What the task asks = Copy all lines in the data that contain the string "Wool".

___ Data for the task ___

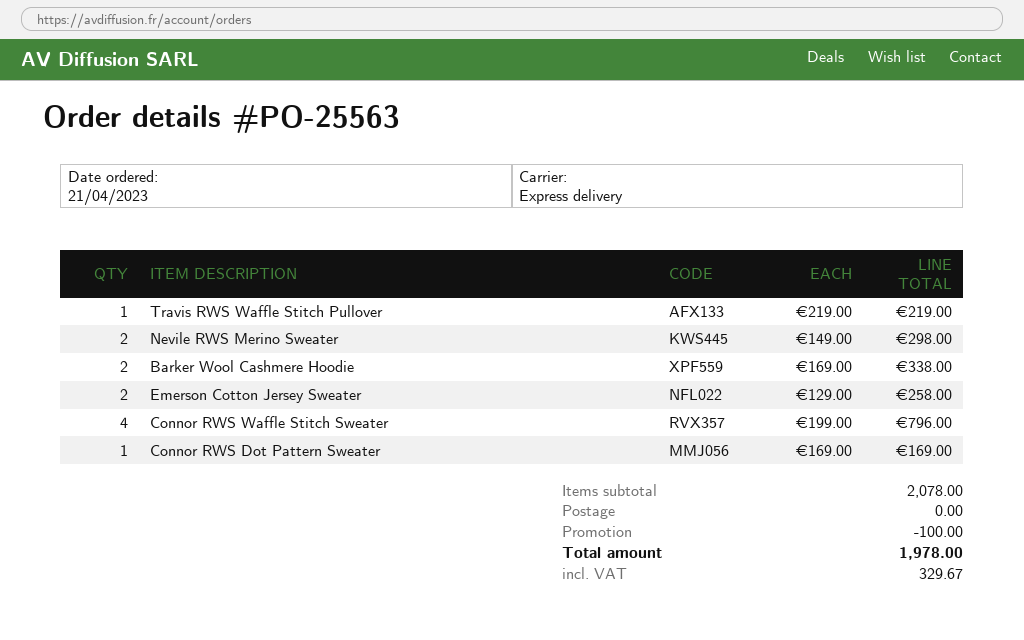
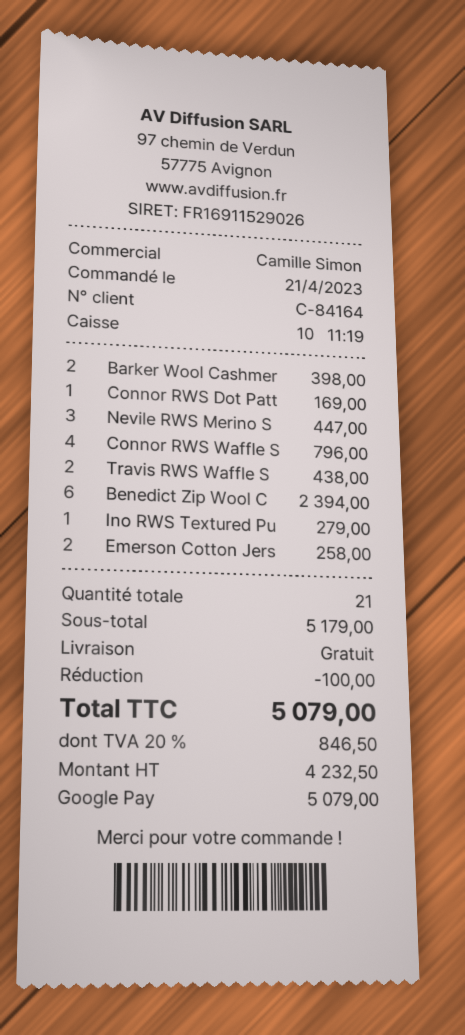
Travis RWS Waffle Stitch Pullover: 1 for 219.00 -> 2 for 438.00
Nevile RWS Merino Sweater: 2 for 298.00 -> 3 for 447.00
Barker Wool Cashmere Hoodie: 2 for 338.00 -> 2 for 398.00
Benedict Zip Wool C: none -> 6 for 2394.00
Ino RWS Textured Pu: none -> 1 for 279.00
subtotal: 2078.00 -> 5179.00
tax: 329.67 -> 846.50
total: 1978.00 -> 5079.00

___

Result =
Barker Wool Cashmere Hoodie: 2 for 338.00 -> 2 for 398.00
Benedict Zip Wool C: none -> 6 for 2394.00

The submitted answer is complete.